Лилит фыркнула, собирая бумаги, её движения были резкими, полными скрытой энергии.
— Тебе нечего делать, да? Ты специально пришёл сюда, чтобы меня позлить?
— Наоборот. Я сегодня очень занят. — Его взгляд скользнул по ней, задерживаясь на изгибе шеи, на тонких пальцах.
— Чем? — её вопрос был полон яда.
— Наблюдаю за женщиной, которая могла бы управлять этим городом, если бы захотела. И даже миром, если бы ей это было не скучно. — Он чуть наклонился, его дыхание опалило её ухо.
Она на секунду потеряла ритм, её рука замерла над документами.
— Перестань.
— Не могу, — произнёс он мягко, его голос стал ещё глубже, обволакивающим. — Ты ведь уже вошла в мой график. Между “переговоры с сенатором” и “поставки в порт”. И занимаешь там главное место. И я не собираюсь тебя отпускать.
Лилит подняла глаза. В его взгляде не было привычной насмешки. Только опасное, тихое, почти голодное восхищение. Она отступила на шаг, будто от жара.
— Ты играешь, — сказала девушка, её голос был едва слышен.
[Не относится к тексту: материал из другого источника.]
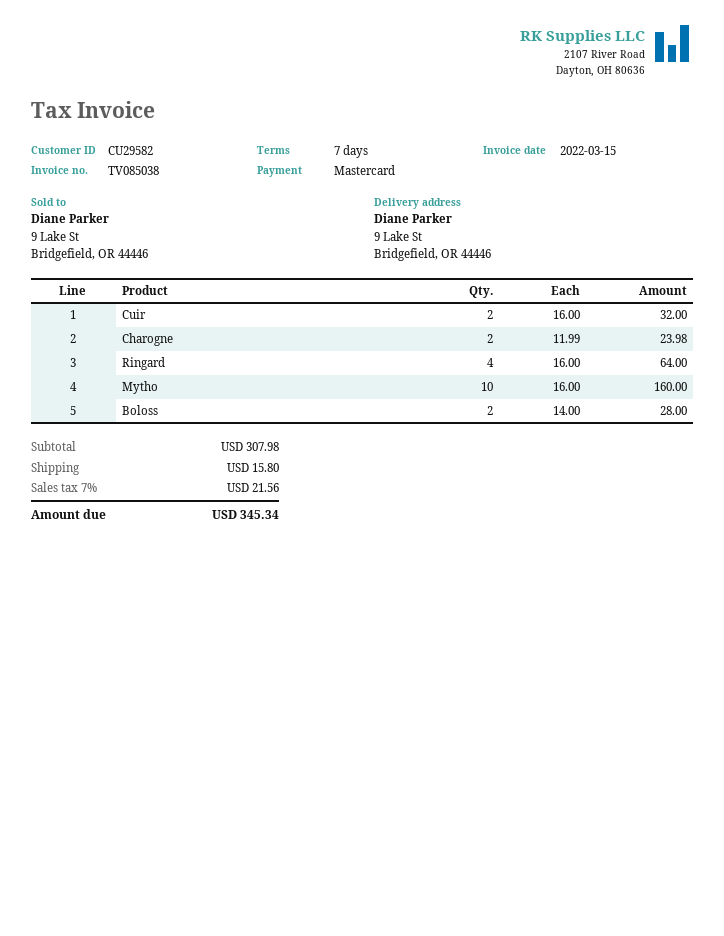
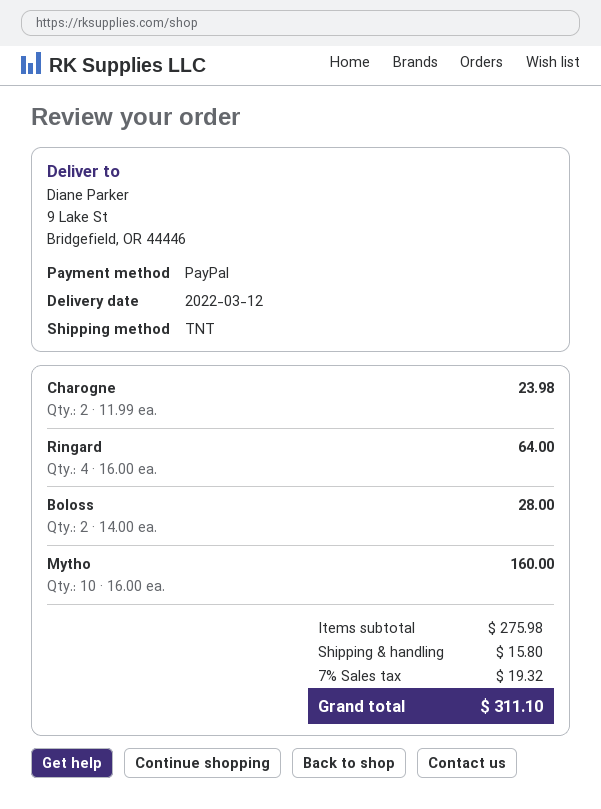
payment method: Mastercard -> PayPal
Cuir: 2 x 16.00 = 32.00 -> none
subtotal: 307.98 -> 275.98
tax: 7% = 21.56 -> 7% = 19.32
total: 345.34 -> 311.10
— Конечно. И всегда играл.
— И какова ставка?
— Ты, Андрес. Всегда ты. Твоя душа, твоё тело, твоё сердце.
Она сжала челюсть, её глаза полыхнули.
— Неудачное пари. Я не продаюсь. И не сдаюсь.
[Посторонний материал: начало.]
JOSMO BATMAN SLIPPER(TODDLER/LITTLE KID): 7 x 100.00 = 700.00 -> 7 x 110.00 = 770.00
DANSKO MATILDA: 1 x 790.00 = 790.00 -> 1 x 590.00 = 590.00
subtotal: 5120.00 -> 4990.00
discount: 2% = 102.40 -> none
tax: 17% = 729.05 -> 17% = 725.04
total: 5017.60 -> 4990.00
Виктор чуть наклонился к ней, его губы почти касались её виска, его дыхание опалило её кожу.
— А я не покупаю. Я беру то, что само приходит. И то, что заслужил. И ты сама пришла ко мне.
Она схватила свои документы, резко развернулась и пошла к двери, её шаги были быстрыми и яростными. Но он успел сказать, прежде чем она скрылась в коридоре:
— Знаешь, девочка… ты — как выстрел. Никогда не предупреждаешь, но всегда попадаешь точно в цель. И мне это чертовски нравится.
Она не ответила. Только на секунду замерла у порога, и по губам скользнула кривая, почти невидимая улыбка.
Выстрел. Да, возможно. Но ты, Виктор, ещё не понял, что я стреляю, чтобы убить. А ты слишком живой, чтобы просто так сгореть.
Вечером, в своём кабинете, она наливала себе бокал вина, когда телефон вспыхнул сообщением, его имя уже не вызывало у неё такого раздражения, скорее — опасное предвкушение.
Ты прекрасно выглядишь в гневе.
Лилит набрала ответ:
Ты слишком самоуверен. И наивен, Энгель.
И, чуть подумав, добавила:
Береги голову. Следующий выстрел может быть не случайным. А целенаправленным. В самое сердце.
Ответ пришёл мгновенно:
Если стрелять будешь ты — я не увернусь. Никогда. Просто попади в сердце. И пусть оно будет твоим.
Она откинулась на спинку кресла, усмехнулась, глядя на огни ночного города. Впервые за долгое время ей было по-настоящему… интересно. И кажется… ей это нравится. Вся их игра. Пусть это все и глупости.